“Lo supe desde chica”, “jugaba con mis muñecos a que yo era la maestra”, “me gustaba enseñarles a mis hermanos”, son frases que leí en varios escritos de la presente revista y que me hicieron sentir profunda admiración por aquellos que tuvieron encendida la chispa de trabajar con y para un otros desde pequeños. Puedo afirmar que a mí no me pasó. De hecho, cuando terminé la secundaria jamás se me cruzó la cabeza ingresar al magisterio, es más, cuando estudié la licenciatura en Ciencias de la comunicación lo hice con la intención de ser periodista. Fue con el paso de los años, transitando la carrera,  y luego de trabajar en una escuela, que me di cuenta que lo que me gustaba era enseñar, trabajar con el otro, concientizar, ponerme en el lugar de otras personas, buscar nuevas estrategias, trabajar en red, poder trasmitir y compartir mis conocimientos y aprendizajes con otras personas, pero por sobre todo aprender de ellos (y con ellos me refiero a niños y adultos).
Creo que la docencia significa todo eso y mucho más. No se reduce al mero acto de enseñar. Por eso decidí ser educadora. Sentía que era demasiado tarde para estudiar para ser maestra de primaria (aunque nunca es tarde), pero con las herramientas que tenía y siguiéndome perfeccionando podía transitar este hermoso camino de la docencia.

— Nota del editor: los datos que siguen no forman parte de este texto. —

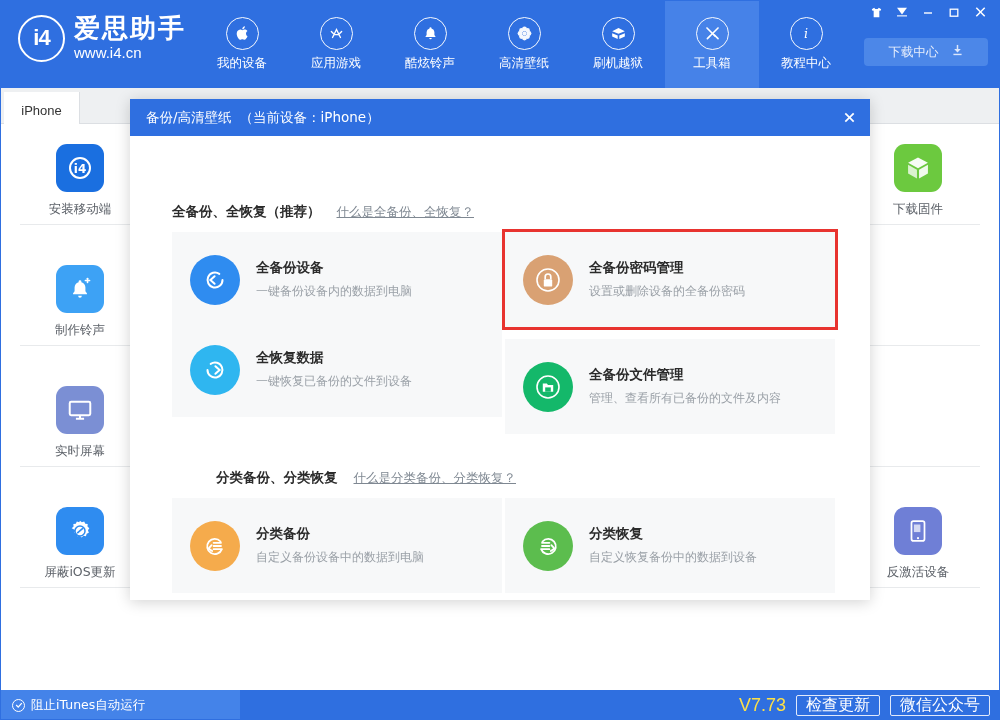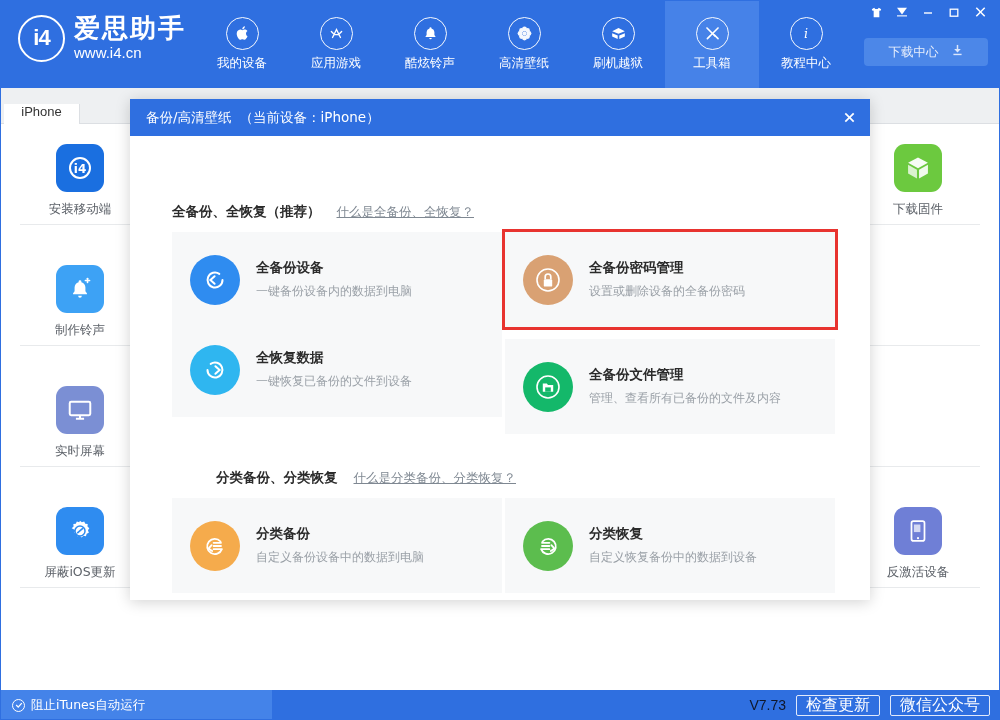"iPhone" .tab { align-items: none -> center; top: 16px -> 4px }
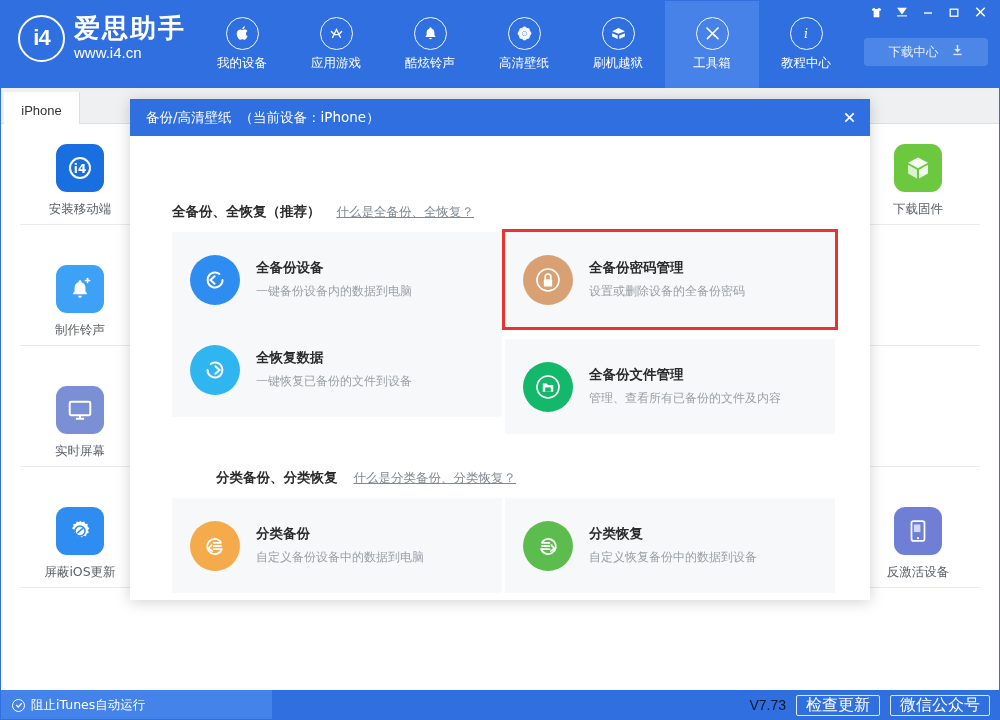"阻止iTunes自动运行" .status-left { width: 272px -> 240px }
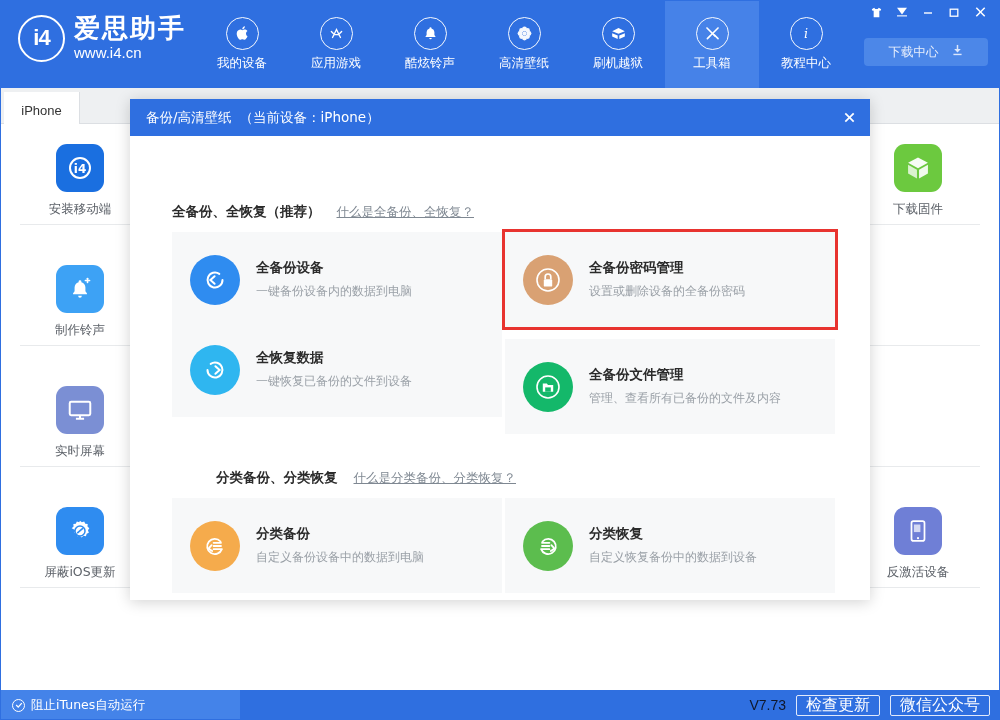"V7.73" .ver { color: #0f172a -> #fde047; font-size: 14px -> 18px }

A medida en que iba conociendo a más docentes y trabajando con ellos comencé a darme cuenta que la profesión no está reconocida como debería estarlo, después de todo, los docentes tienen la “simple y fácil tarea” de formar personas, de transitar con otros sujetos caminos de aprendizaje acompañándolos en su crecimiento. Y con “enseñando” no me refiero solo enseñando la currícula  correspondiente, sino trasmitiendo también valores y brindando herramientas para transitar la vida. Creo que nadie, hasta que no se encuentra en ese lugar, se imagina lo inmenso que es ese trabajo.
Y si bien es un trabajo arduo que se considera mal pago por la responsabilidad que conlleva, un trabajo que
requiere de capacitación constante, un trabajo que no se termina cuando suena el timbre, un trabajo que se lleva a casa, es una de las profesiones que mayor recompensa tienen, porque nada se compara con la sonrisa y un abrazo de un niño, al agradecimiento de un adolecente que está pensando en que hacer con su futuro, al aplauso al finalizar una clase con jóvenes y adultos, y al reconocimiento de los colegas cuando se comparten experiencias.
Por lo tanto, respondiendo a la pregunta que lleva como título este artículo, algunos nacen docentes, otros se hacen con el tiempo, pero por sobre todo ser docente se construye día a día, reafirmando esa elección de vida, para poder decir con orgullo que ser docente no es una profesión sino una vocación.